David Bowie continua um ilustre desconhecido no Brasil

O mundo tá cada vez mais doido. Um disco de Luiz Caldas de rock and roll (comentado numa postagem deste blog) me levou a David Bowie. Tem umas coisas assemelhadas a Bowie na música de Caldas, mais especificamente em Back Home, faixa do From Dawn to Dusk, cantado em inglês pelo pai da axé music. Coincidentemente, David Bowie completaria 75 anos neste dia 8 de janeiro. Bowie é dessas megaestrelas pop que nunca emplacaram um grande hit no Brasil. E não são poucos os astros do pop rock ignorados pela maioria dos compatriotas. Os Rolling Stones, sucesso mesmo pra valer, só com (I Can’t Get No) Satisfaction. Mesmo assim, a música fez mais sucesso com os Brazilian Bitles, Não tem jeito, o título da versão de Rossini Pinto.

Não me lembro de escutar David Bowie no rádio. Os Stones ainda tocavam, nas emissoras cujo slogan era “música, exclusivamente música. Um anúncio por intervalo”. Em Campina Grande era a Rádio Cariri, no Recife a Tamandaré. Tocavam músicas o dia inteiro, então eram obrigados a tocar de tudo. Tinha uns 13 anos, fui passar o São João num sítio da família da minha classe. A gente caminhava no meio de um milharal, alguém, não me recordo quem, possuía um radinho de pilhas. De repente, toca Ruby Tuesday, dos Stones, no meio do mato no interior da Paraíba. Soava estranho, mas fascinante aquele som, que eu nem sabia que se tratava dos Rolling Stones. Até hoje é uma das minhas canções preferidas do grupo.

Pin Ups é meu disco preferido de Bowie, o primeiro que comprei dele. Edição nacional da RCA. É o primeiro álbum de covers conceitual. Na oito, dez anos atrás era uma data.  Bowie fez uma compilação de canções de sucesso de bandas da época em que ele começou: The Kinks, Mojos, Easybeats, Pretty Things, Yardbirds, The Who, The Merseys, Them, e Pink Floyd. Os arranjos são muito próximos das versões originais, mas David Bowie imprime sua marca em cada faixa. Algumas versões ganham mais cor e brilho com ele, a exemplo, de Rosalyn, do Pretty Things, ou Friday on My Mind, do Australiano Easybeat (o autor da música, George Young, é irmão de Malcolm e Angus Young do AC/DC). Essa eu conhecia da versão dos Sunshines, grupo da Jovem Guarda, de 1968, batizada de Por Você Tudo  Faria.

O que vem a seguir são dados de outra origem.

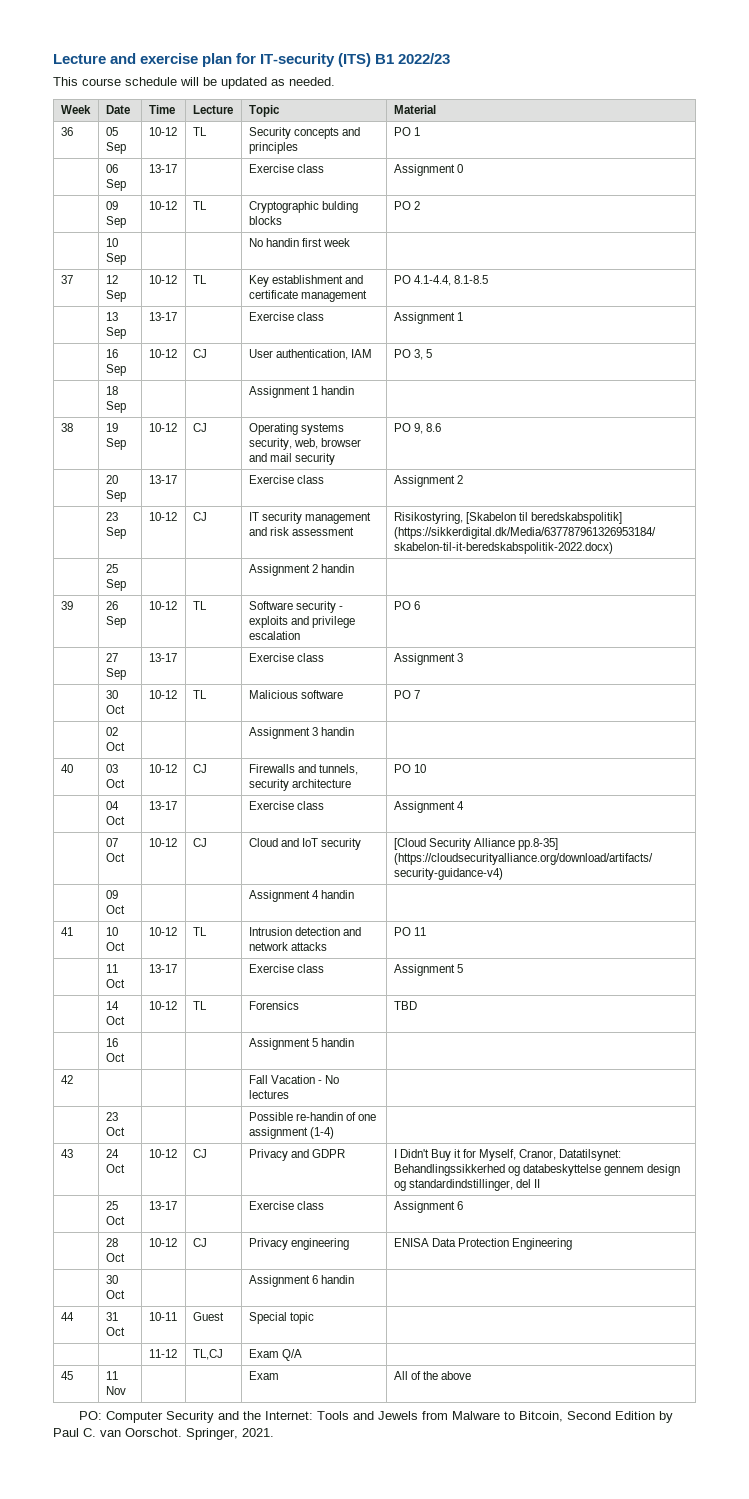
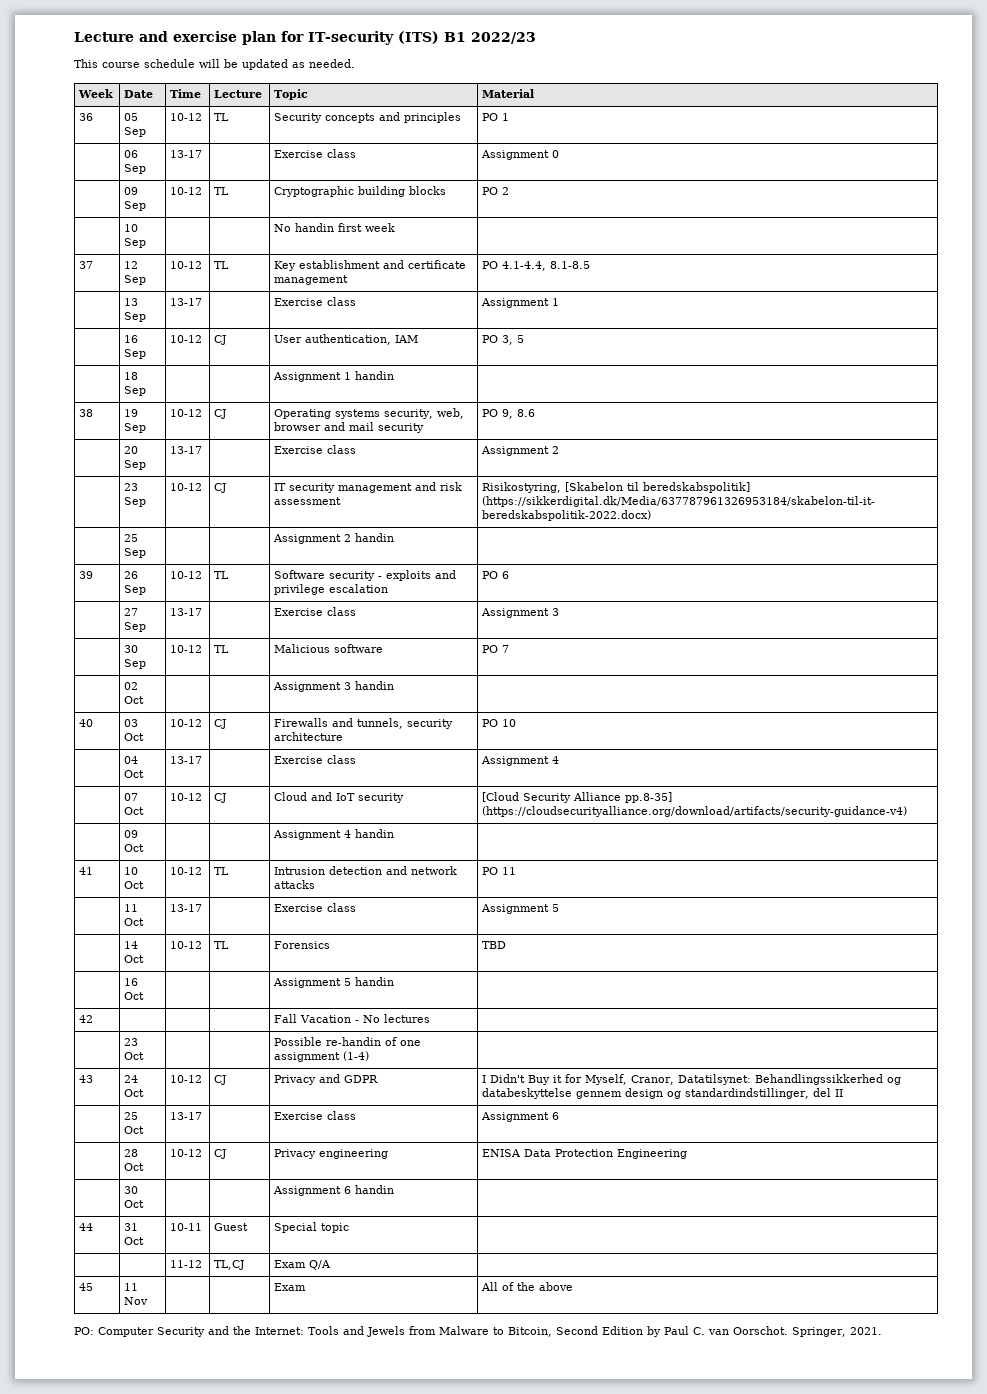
[321,201,358,213] bulding -> [358,186,406,197] building
[105,705,125,714] Oct -> [124,659,147,669] Sep

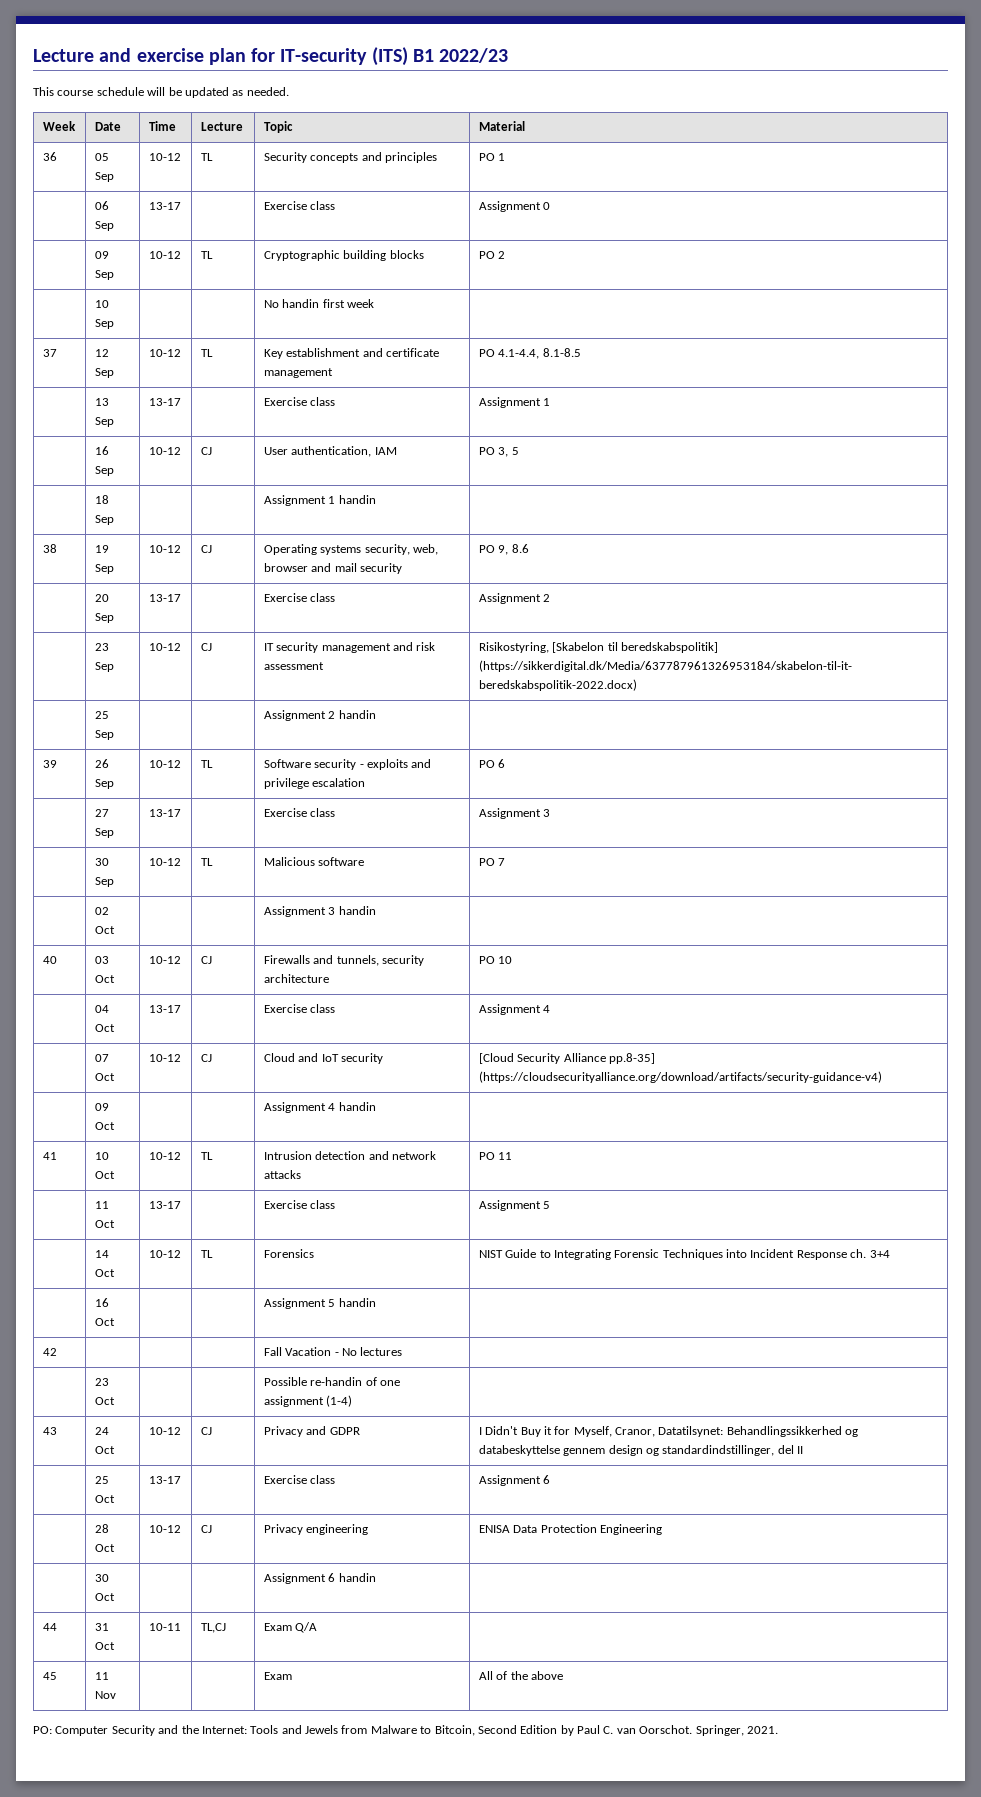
[482,941,507,949] TBD -> [478,1249,890,1260] NIST Guide to Integrating Forensic Techniques into Incident Response ch. 3+4
[214,1223,249,1231] [274,1222,350,1233] [170,1260,203,1268] | Guest | Special topic | // | | 11-12 -> (181, 1627) none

A partir de Pinups comprei tudo que lançavam aqui de Bowie. Nos primeiros anos do CD, rolou a discografia de Bowie em leitura a laser. Foi quando ele aumentou o público no Brasil, não o suficiente para se tornar popular. Tocava em emissoras tipo 89 FM, algumas segmentadas de São Paulo ou Rio. Por aqui a única dele que tocou foi Starman, na versão do Nenhum de Nós, a meio surreal Astronauta de Mármore. Ele tocou duas vezes em Rio e São Paulo. A primeira vez, em 1990, na badalada turnê Sound + Vision. Boa parte da plateia viu o show apática. Bowie no Brasil tinha até fama, mas a sua música era (e ainda é) desconhecida.

Não foi só ele. No primeiro show de Bob Dylan no Rio, no Hollywood Rock, pelo menos metade da plateia debandou. Claro, ninguém conhecia nada do que Dylan cantava. Aliás, da forma como cantava, até os fãs de carteirinha tinham dificuldade para sacar que música era. Hurricane foi a única canção de Dylan que tocou bem por aqui (ma non troppo). Teve versões que passaram pelas paradas, a melhor delas, é Negro Amor, com uma letra de Caetano Veloso que se aproxima muito do original. A interpretação de Gal valoriza ainda mais a versão.

Sei que quando os discos de Bowie aportaram nas lojas em CD, me desfiz da coleção de LPs. Acho que ainda tenho o Pinups, um disco que me levou a caçar discos das bandas incluídas no álbum. A boa obra de arte é tem disso, te faz ir além dela, e descobrir outros sons, tims, e  toms e tais. Comprei o Pinups, junto com o Elis & Tom. Não sei qual escutei mais. Mas vejam até onde o disco de rock de Luiz Caldas me levou.